Your instructions: All that should appear is the run of lines from the one containing "Left. Incl.Turbocharger. Incl.Ex...: 1" through the end of the records, each repeated exactly.

Data:
┏━━

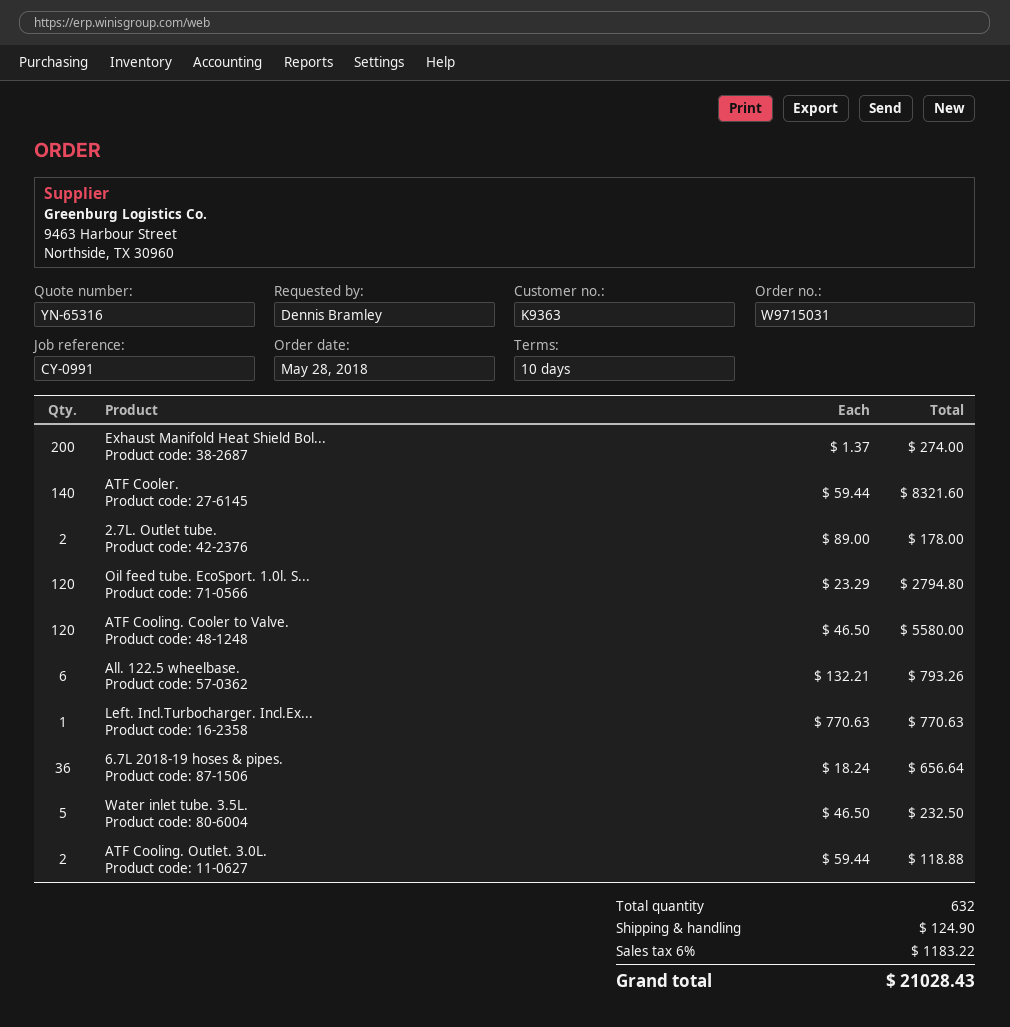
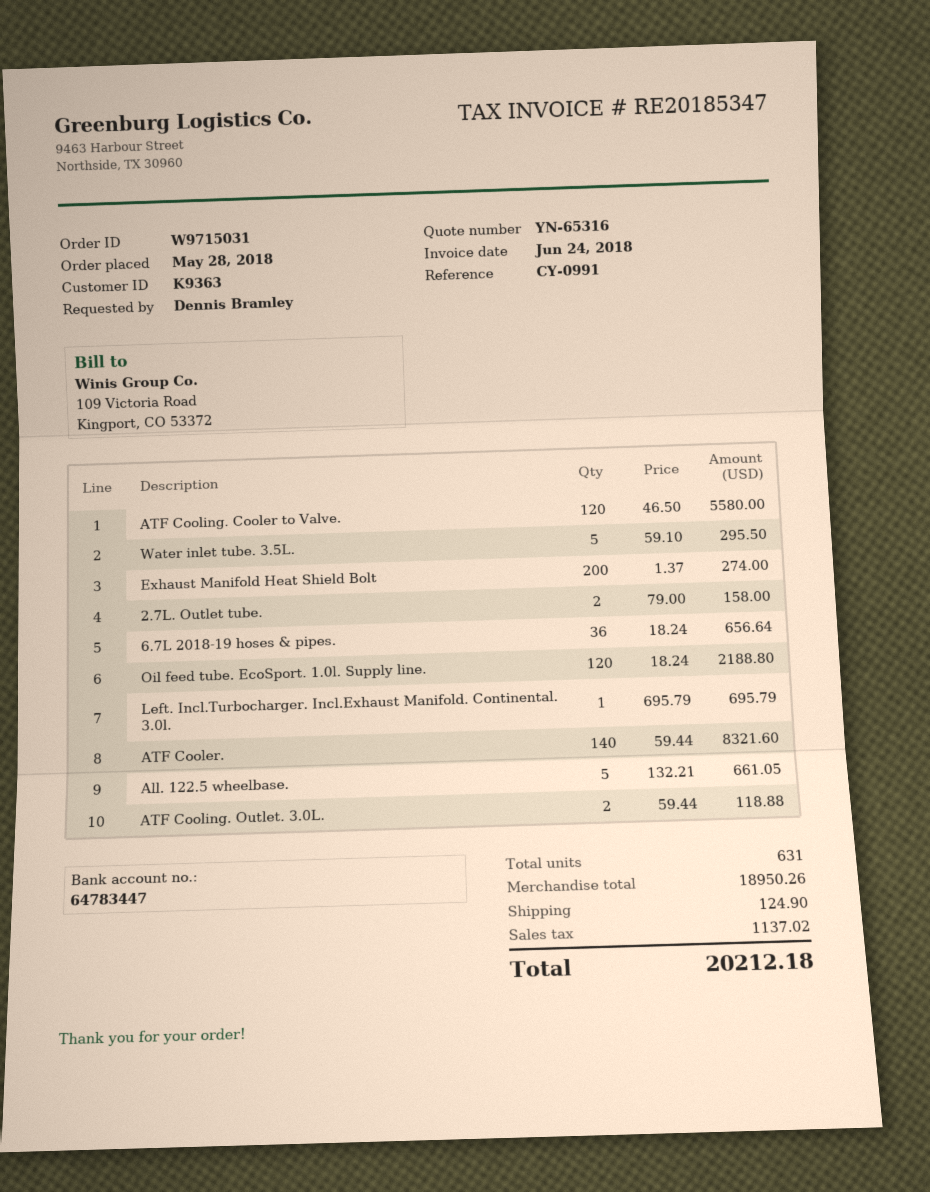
2.7L. Outlet tube.: 2 x 89.00 = 178.00 -> 2 x 79.00 = 158.00
Oil feed tube. EcoSport. 1.0l. S...: 120 x 23.29 = 2794.80 -> 120 x 18.24 = 2188.80
All. 122.5 wheelbase.: 6 x 132.21 = 793.26 -> 5 x 132.21 = 661.05
Left. Incl.Turbocharger. Incl.Ex...: 1 x 770.63 = 770.63 -> 1 x 695.79 = 695.79
Water inlet tube. 3.5L.: 5 x 46.50 = 232.50 -> 5 x 59.10 = 295.50
total quantity: 632 -> 631
tax: 1183.22 -> 1137.02
total: 21028.43 -> 20212.18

┗━━

Response:
Left. Incl.Turbocharger. Incl.Ex...: 1 x 770.63 = 770.63 -> 1 x 695.79 = 695.79
Water inlet tube. 3.5L.: 5 x 46.50 = 232.50 -> 5 x 59.10 = 295.50
total quantity: 632 -> 631
tax: 1183.22 -> 1137.02
total: 21028.43 -> 20212.18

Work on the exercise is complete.